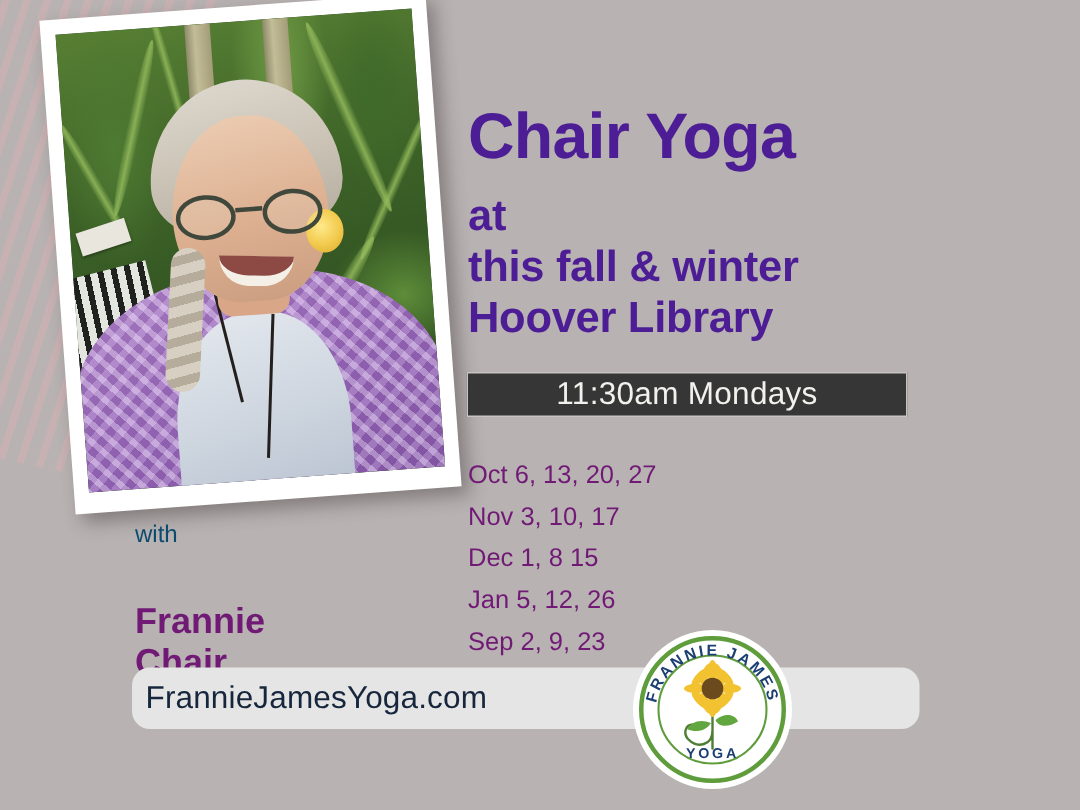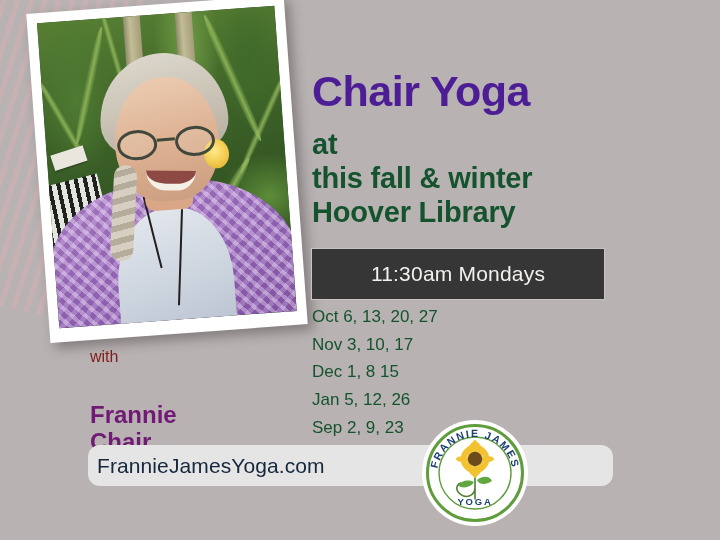--- a/index.html
+++ b/index.html
@@ -263,60 +263,60 @@
     color: #4c1d95;
     font-size: 43px;
     font-weight: bold;
     letter-spacing: -0.5px;
     line-height: 1;
   }
   .subline {
     position: absolute;
     left: 312px;
     top: 128px;
-    color: #14532d;
+    color: #4c1d95;
     font-size: 29px;
     font-weight: bold;
     line-height: 1.17;
     letter-spacing: -0.2px;
   }
   .time-banner {
     position: absolute;
     left: 311px;
     top: 248px;
     width: 294px;
-    height: 52px;
+    height: 30px;
     background: #363636;
     border: 1px solid #c9c4c4;
     box-sizing: border-box;
     display: flex;
     align-items: center;
     justify-content: center;
   }
   .time-banner span {
     color: #f3f1ee;
     font-size: 21px;
     letter-spacing: 0.2px;
   }
   .dates {
     position: absolute;
     left: 312px;
     top: 303px;
-    color: #14532d;
+    color: #701a75;
     font-size: 17px;
     line-height: 1.63;
   }
   .dates div { white-space: nowrap; }
 
   
   .with-label {
     position: absolute;
     left: 90px;
     top: 348px;
-    color: #7f1d1d;
+    color: #0c4a6e;
     font-size: 16px;
   }
   .presenter {
     position: absolute;
     left: 90px;
     top: 373px;
     color: #701a75;
     font-size: 24px;
     font-weight: bold;
     line-height: 1.13;

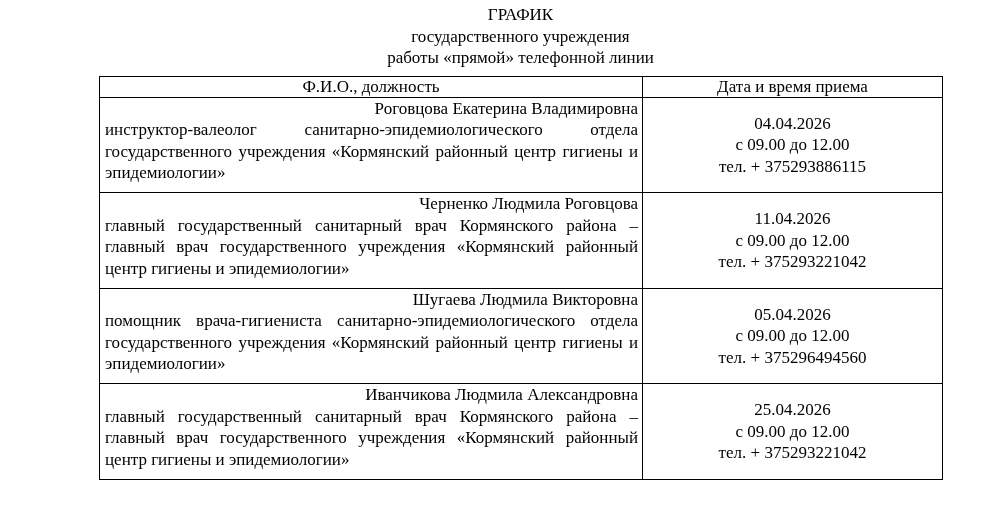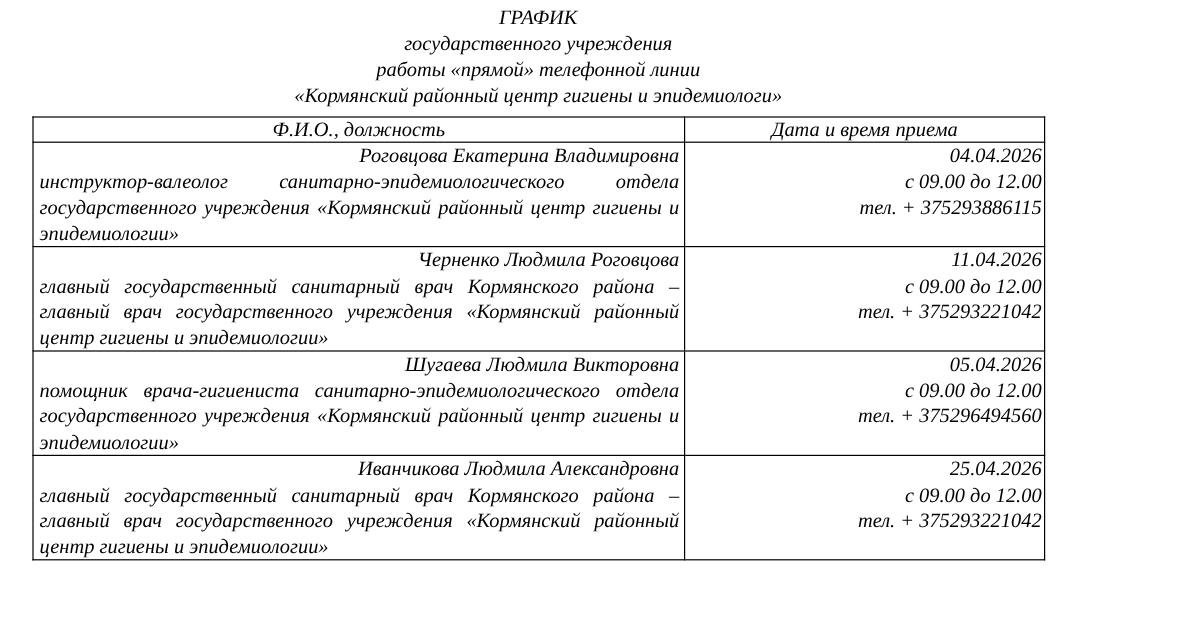--- a/index.html
+++ b/index.html
@@ -11,23 +11,22 @@
     width: 989px;
     height: 518px;
     overflow: hidden;
     font-family: "Liberation Serif", "DejaVu Serif", serif;
     font-size: 17px;
     line-height: 21.5px;
     color: #000000;
   }
   .doc {
     width: 843px;
-    margin-left: 27px;
+    margin-left: 99px;
     padding-top: 4px;
-    font-style: italic;
   }
   .title-block {
     text-align: center;
   }
   .title-line {
     white-space: nowrap;
   }
   table.schedule {
     border-collapse: collapse;
     table-layout: fixed;
@@ -52,34 +51,33 @@
   td.person-cell {
     padding: 0 4px 0 5px;
   }
   .person-name {
     text-align: right;
   }
   .person-position {
     text-align: justify;
   }
   td.datetime-cell {
-    text-align: right;
-    padding: 0 2px;
+    text-align: center;
+    padding: 15px 2px;
   }
 </style>
 </head>
 <body>
 
 <div class="doc">
 
   <div class="title-block">
     <div class="title-line">ГРАФИК</div>
     <div class="title-line">государственного учреждения</div>
     <div class="title-line">работы «прямой» телефонной линии</div>
-    <div class="title-line">«Кормянский районный центр гигиены и эпидемиологи»</div>
   </div>
 
   <table class="schedule">
     <colgroup>
       <col class="c1">
       <col class="c2">
     </colgroup>
     <thead>
       <tr>
         <th>Ф.И.О., должность</th>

◆ Try it ◆
Transcribe the whole listing exactly but exclude images.

◆ Response ◆
--- a/index.html
+++ b/index.html
@@ -263,60 +263,60 @@
     color: #4c1d95;
     font-size: 43px;
     font-weight: bold;
     letter-spacing: -0.5px;
     line-height: 1;
   }
   .subline {
     position: absolute;
     left: 312px;
     top: 128px;
-    color: #14532d;
+    color: #4c1d95;
     font-size: 29px;
     font-weight: bold;
     line-height: 1.17;
     letter-spacing: -0.2px;
   }
   .time-banner {
     position: absolute;
     left: 311px;
     top: 248px;
     width: 294px;
-    height: 52px;
+    height: 30px;
     background: #363636;
     border: 1px solid #c9c4c4;
     box-sizing: border-box;
     display: flex;
     align-items: center;
     justify-content: center;
   }
   .time-banner span {
     color: #f3f1ee;
     font-size: 21px;
     letter-spacing: 0.2px;
   }
   .dates {
     position: absolute;
     left: 312px;
     top: 303px;
-    color: #14532d;
+    color: #701a75;
     font-size: 17px;
     line-height: 1.63;
   }
   .dates div { white-space: nowrap; }
 
   
   .with-label {
     position: absolute;
     left: 90px;
     top: 348px;
-    color: #7f1d1d;
+    color: #0c4a6e;
     font-size: 16px;
   }
   .presenter {
     position: absolute;
     left: 90px;
     top: 373px;
     color: #701a75;
     font-size: 24px;
     font-weight: bold;
     line-height: 1.13;

--- a/index.html
+++ b/index.html
@@ -11,23 +11,22 @@
     width: 989px;
     height: 518px;
     overflow: hidden;
     font-family: "Liberation Serif", "DejaVu Serif", serif;
     font-size: 17px;
     line-height: 21.5px;
     color: #000000;
   }
   .doc {
     width: 843px;
-    margin-left: 27px;
+    margin-left: 99px;
     padding-top: 4px;
-    font-style: italic;
   }
   .title-block {
     text-align: center;
   }
   .title-line {
     white-space: nowrap;
   }
   table.schedule {
     border-collapse: collapse;
     table-layout: fixed;
@@ -52,34 +51,33 @@
   td.person-cell {
     padding: 0 4px 0 5px;
   }
   .person-name {
     text-align: right;
   }
   .person-position {
     text-align: justify;
   }
   td.datetime-cell {
-    text-align: right;
-    padding: 0 2px;
+    text-align: center;
+    padding: 15px 2px;
   }
 </style>
 </head>
 <body>
 
 <div class="doc">
 
   <div class="title-block">
     <div class="title-line">ГРАФИК</div>
     <div class="title-line">государственного учреждения</div>
     <div class="title-line">работы «прямой» телефонной линии</div>
-    <div class="title-line">«Кормянский районный центр гигиены и эпидемиологи»</div>
   </div>
 
   <table class="schedule">
     <colgroup>
       <col class="c1">
       <col class="c2">
     </colgroup>
     <thead>
       <tr>
         <th>Ф.И.О., должность</th>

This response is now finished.